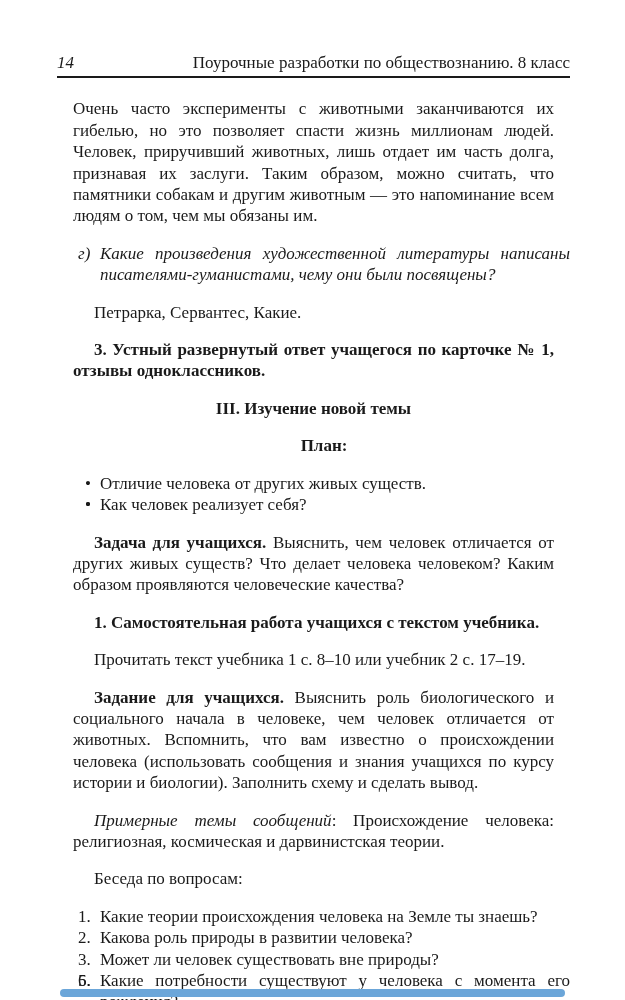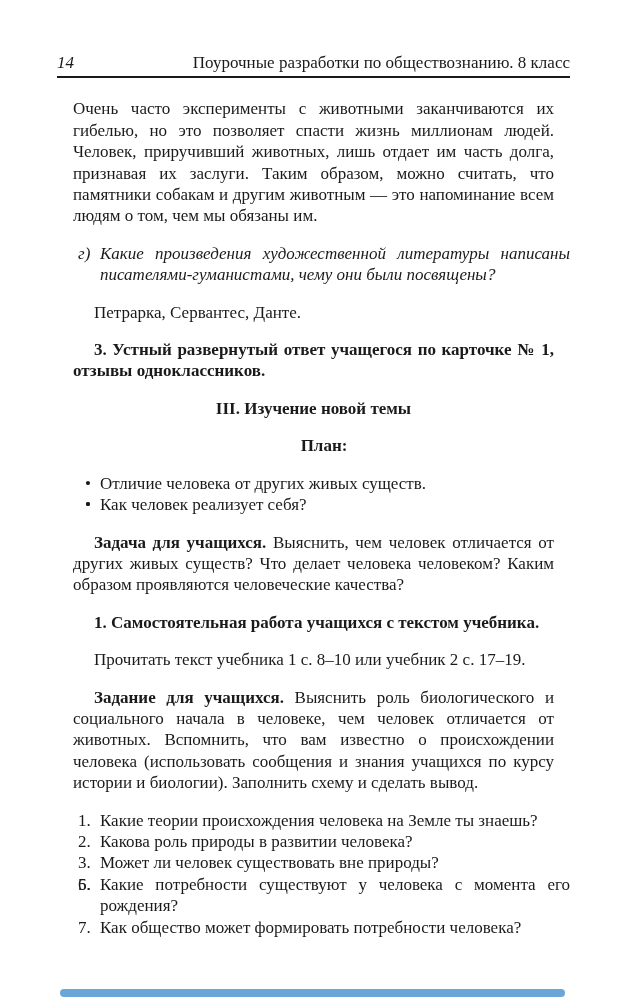--- a/index.html
+++ b/index.html
@@ -75,21 +75,21 @@
 
     <div class="bodytext">
 
       <p>Очень часто эксперименты с животными заканчиваются их гибелью, но это позволяет спасти жизнь миллионам людей. Человек, приручивший животных, лишь отдает им часть долга, признавая их заслуги. Таким образом, можно считать, что памятники собакам и другим животным — это напоминание всем людям о том, чем мы обязаны им.</p>
 
       <div class="letter-item">
         <span class="letter-label">г)</span>
         <span>Какие произведения художественной литературы написаны писателями-гуманистами, чему они были посвящены?</span>
       </div>
 
-      <p class="indent">Петрарка, Сервантес, Данте.</p>
+      <p class="indent">Петрарка, Сервантес, Какие.</p>
 
       <p class="indent bold">3. Устный развернутый ответ учащегося по карточке №&nbsp;1, отзывы одноклассников.</p>
 
       <p class="bold" style="text-align:center;">III. Изучение новой темы</p>
 
       <p class="indent bold" style="text-align:center;">План:</p>
 
       <div class="bullet-item">
         <span class="bullet">•</span>
         <span>Отличие человека от других живых существ.</span>
@@ -104,21 +104,23 @@
 
       <p class="indent"><span class="bold">Задача для учащихся.</span><span> Выяснить, чем человек отличается от других живых существ? Что делает человека человеком? Каким образом проявляются человеческие качества?</span></p>
 
       <p class="indent bold">1. Самостоятельная работа учащихся с текстом учебника.</p>
 
       <p class="indent">Прочитать текст учебника 1 с. 8–10 или учебник 2 с. 17–19.</p>
 
       <p class="indent"><span class="bold">Задание для учащихся.</span><span> Выяснить роль биологического и социального начала в человеке, чем человек отличается от животных. Вспомнить, что вам известно о происхождении человека (использовать сообщения и знания учащихся по курсу истории и биологии). Заполнить схему и сделать вывод.</span></p>
 
 
+      <p class="indent"><span class="italic">Примерные темы сообщений</span><span>: Происхождение человека: религиозная, космическая и дарвинистская теории.</span></p>
 
+      <p class="indent" style="text-align:left;">Беседа по вопросам:</p>
 
       <div class="q-item">
         <span class="q-num">1.</span>
         <span>Какие теории происхождения человека на Земле ты знаешь?</span>
       </div>
       <div class="q-item">
         <span class="q-num">2.</span>
         <span>Какова роль природы в развитии человека?</span>
       </div>
       <div class="q-item">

+-------+

All that is needed is the exact run of lines above from the line containing "проявляются человеческие качества?</span></p>" through the line containing "с текстом учебника.</p>", both of them included.

       <p class="indent"><span class="bold">Задача для учащихся.</span><span> Выяснить, чем человек отличается от других живых существ? Что делает человека человеком? Каким образом проявляются человеческие качества?</span></p>
 
       <p class="indent bold">1. Самостоятельная работа учащихся с текстом учебника.</p>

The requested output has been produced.